►

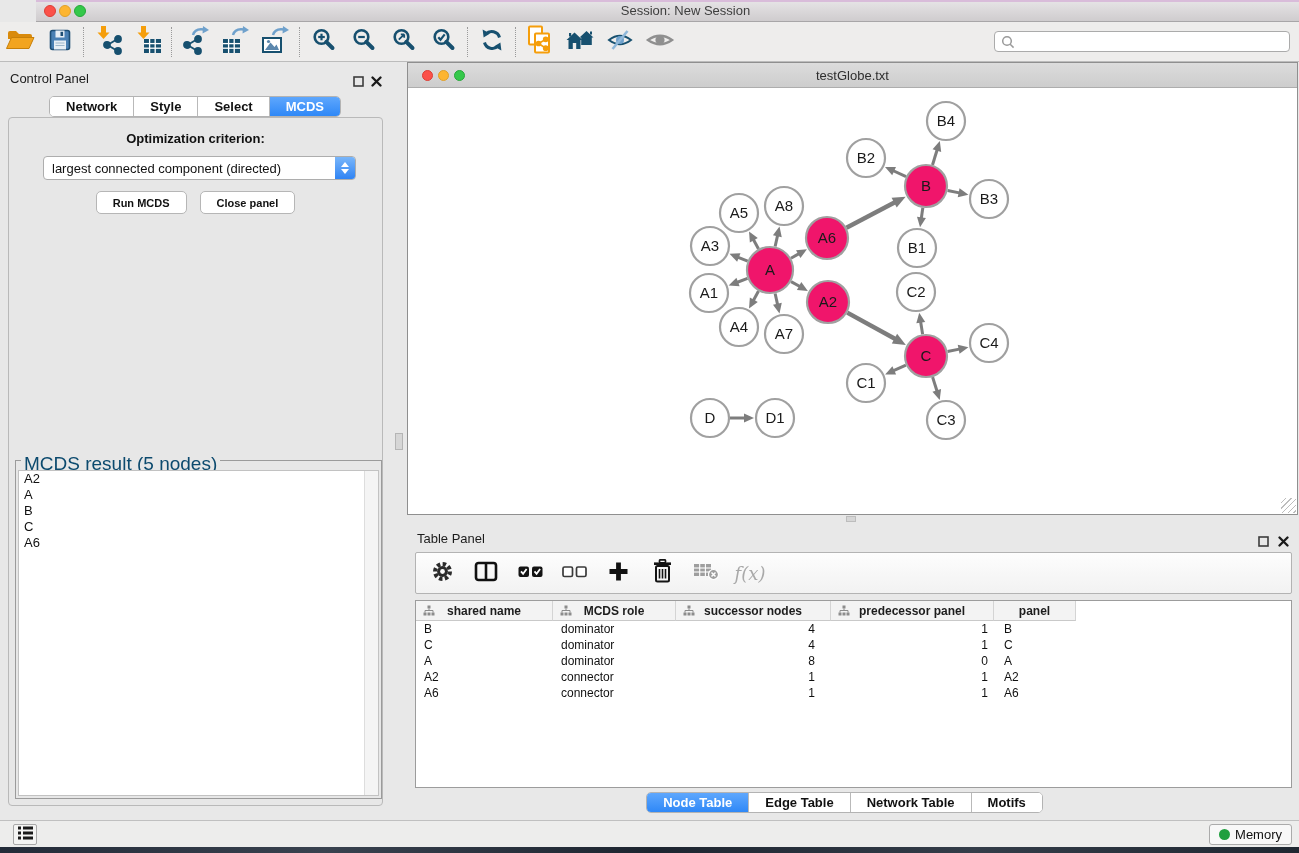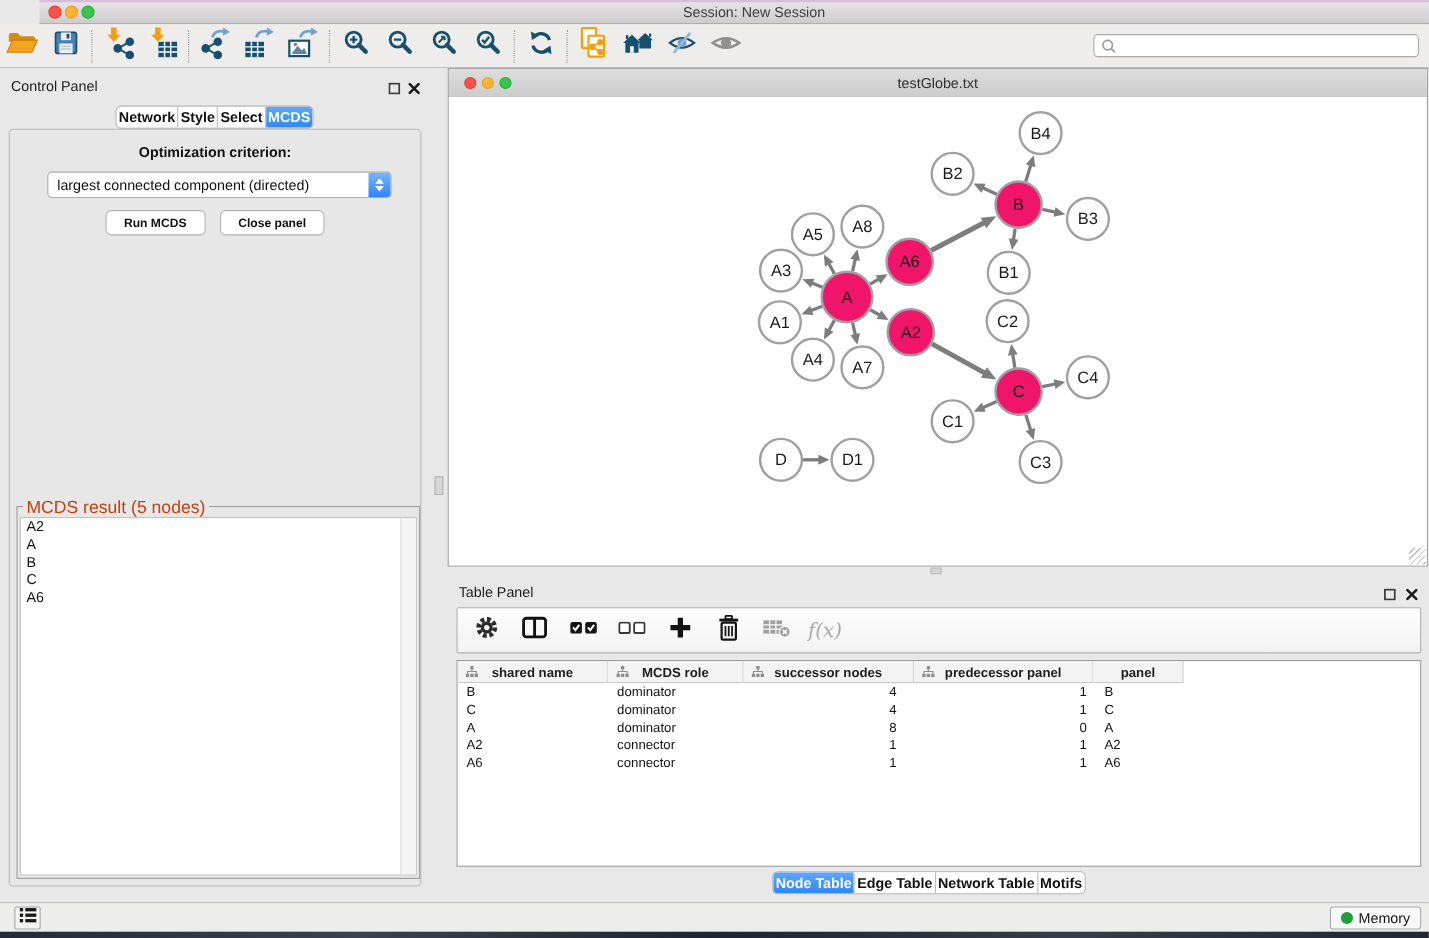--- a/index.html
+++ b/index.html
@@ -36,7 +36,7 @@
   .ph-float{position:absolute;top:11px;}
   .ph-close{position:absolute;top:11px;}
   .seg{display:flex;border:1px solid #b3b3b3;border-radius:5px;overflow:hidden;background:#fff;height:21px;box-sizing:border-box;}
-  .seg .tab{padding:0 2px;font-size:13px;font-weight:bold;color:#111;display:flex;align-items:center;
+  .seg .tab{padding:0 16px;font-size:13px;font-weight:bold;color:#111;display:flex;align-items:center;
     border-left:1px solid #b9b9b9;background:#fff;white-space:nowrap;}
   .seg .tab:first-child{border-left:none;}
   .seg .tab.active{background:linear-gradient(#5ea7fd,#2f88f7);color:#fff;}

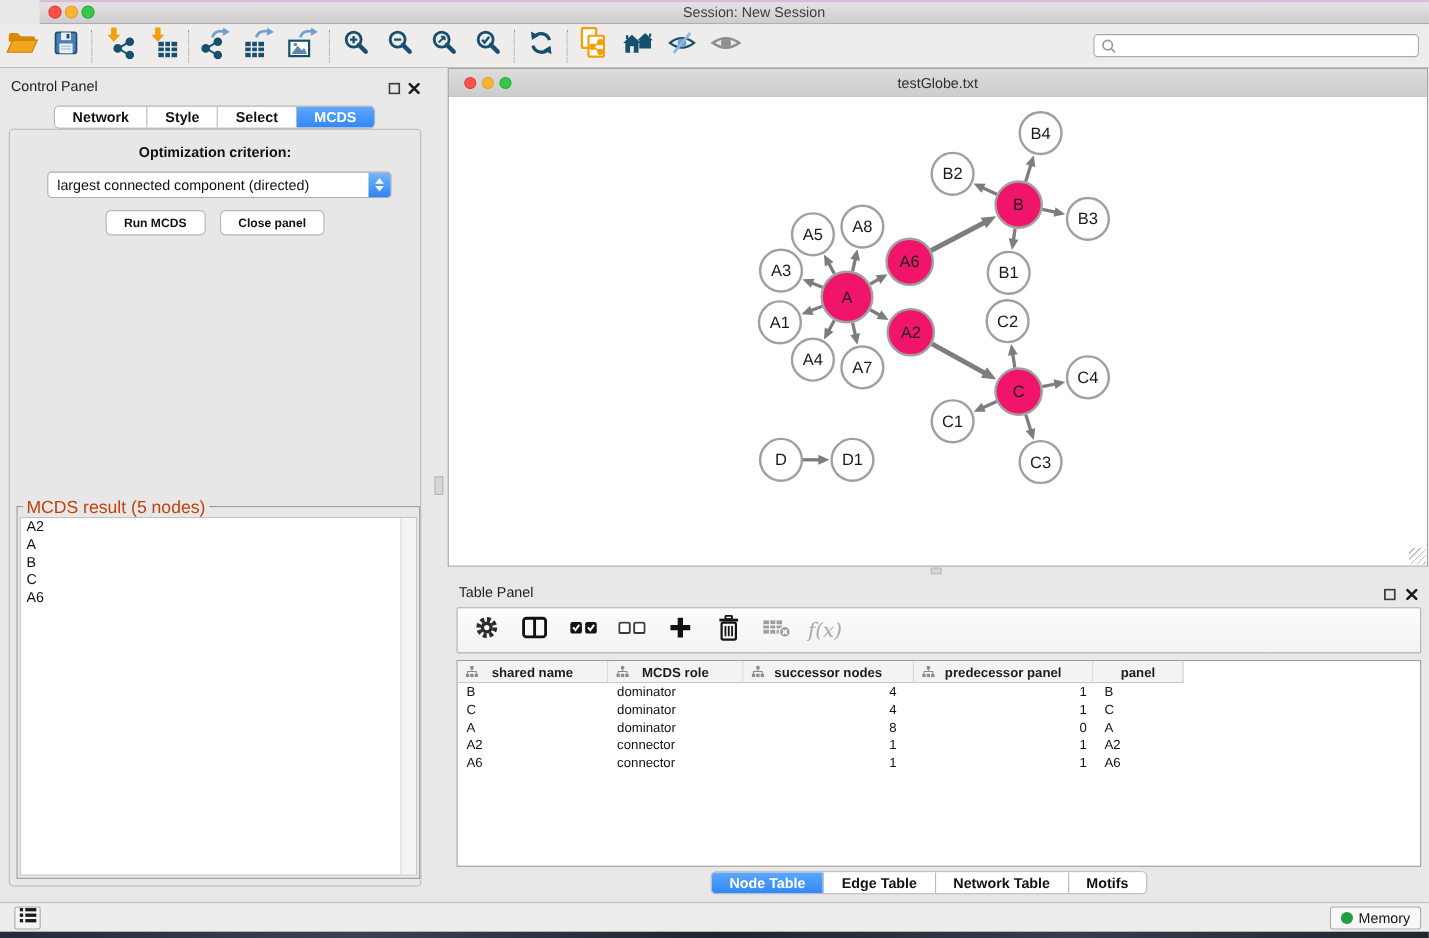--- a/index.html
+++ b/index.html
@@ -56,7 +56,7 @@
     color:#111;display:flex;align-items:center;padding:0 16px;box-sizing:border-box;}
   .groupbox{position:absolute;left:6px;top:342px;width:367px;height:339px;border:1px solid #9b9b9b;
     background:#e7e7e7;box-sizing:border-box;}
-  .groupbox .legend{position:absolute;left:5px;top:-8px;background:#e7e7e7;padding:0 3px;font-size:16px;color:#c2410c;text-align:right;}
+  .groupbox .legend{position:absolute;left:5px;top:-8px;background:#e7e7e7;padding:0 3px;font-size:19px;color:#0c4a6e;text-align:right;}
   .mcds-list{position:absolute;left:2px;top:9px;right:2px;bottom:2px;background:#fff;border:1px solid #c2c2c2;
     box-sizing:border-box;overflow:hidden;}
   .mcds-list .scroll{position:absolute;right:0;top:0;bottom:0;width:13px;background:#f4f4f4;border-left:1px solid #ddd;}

◄

▶ _Task description_
Going through the data above, state how many lines include the word "width"; only that number is needed.

▶ _Written solution_
2